In a side mission for the game, you are charged with getting three strikes when in a bowling game. Accomplish this task, you get a turkey. Except a hilarious mix-up means instead of getting a delicious meal you get a live chicken, who you can get to manage real estate.
You name the chicken Nugget.
Before the game’s launch, screenshots of this moment spread around social media. People who had never played a Yakuza game were suddenly intrigued. What was this game? Why was a chicken a manager? What’s going on?
Luckily, Yakuza 0 was the ideal entry point to the series. A prequel, set in the ‘80s in Japan’s bubble economy - money literally flies out of thugs when you punch them - the game assumes you don’t know that much about Yakuza and assumes that the mythology that built up over six games means nothing to you. Characters from later games show up, of course, and people familiar with the series can see where a lot of this is going, but if you’re new, it’s a great way to get started.
This brief overview is not going to scratch the surface of this game. But I will provide some advice, if you pick it up. Yakuza 0 is a game you savor, rather than rush.

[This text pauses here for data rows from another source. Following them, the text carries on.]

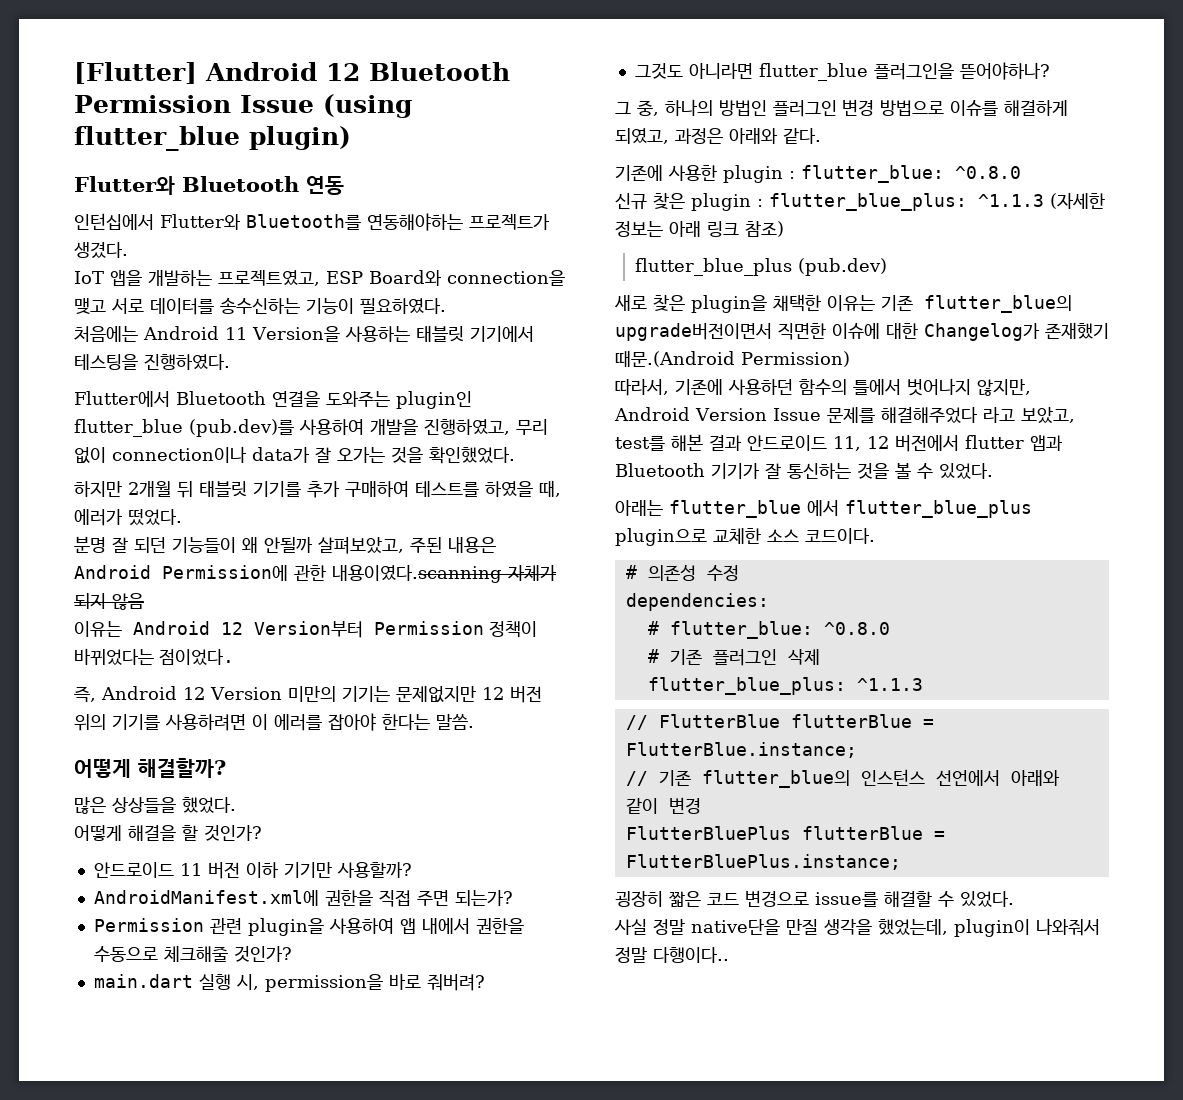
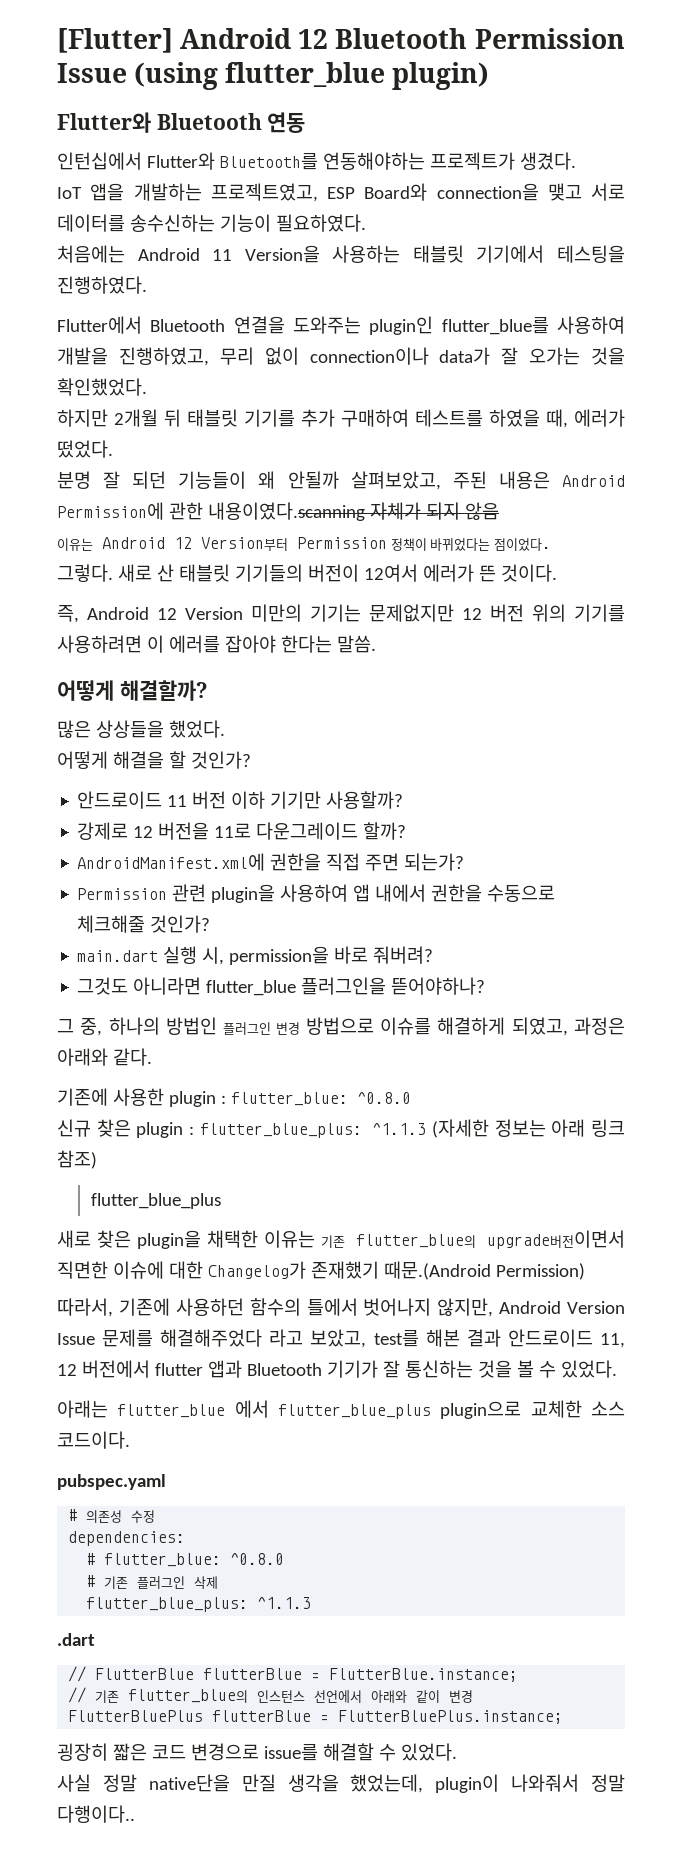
[74,419,294,437] flutter_blue (pub.dev)를 -> [441,317,549,335] flutter_blue를
(234, 657) none -> [57,564,557,582] // 그렇다. 새로 산 태블릿 기기들의 버전이 12여서 에러가 뜬 것이다.
(412, 870) none -> [77,822,407,840] // 강제로 12 버전을 11로 다운그레이드 할까?
[798,258,888,276] (pub.dev) -> (221, 1201) none
(875, 536) none -> [57,1474,166,1490] // pubspec.yaml
(923, 684) none -> [57,1633,95,1646] // .dart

Basically, the meat of the game is not the main story, which is a violent epic about real estate. To get the most out of Yakuza you have to wander around, go slowly, make friends in the city and try to trigger as many substories as possible. The stories range from touching to absurd, whether you’re teaching kids to be friends, helping Miracle Johnson, the copyright-free equivalent of Michael Jackson, make the video for Thriller or assisting a meek punk band while they try to be tough.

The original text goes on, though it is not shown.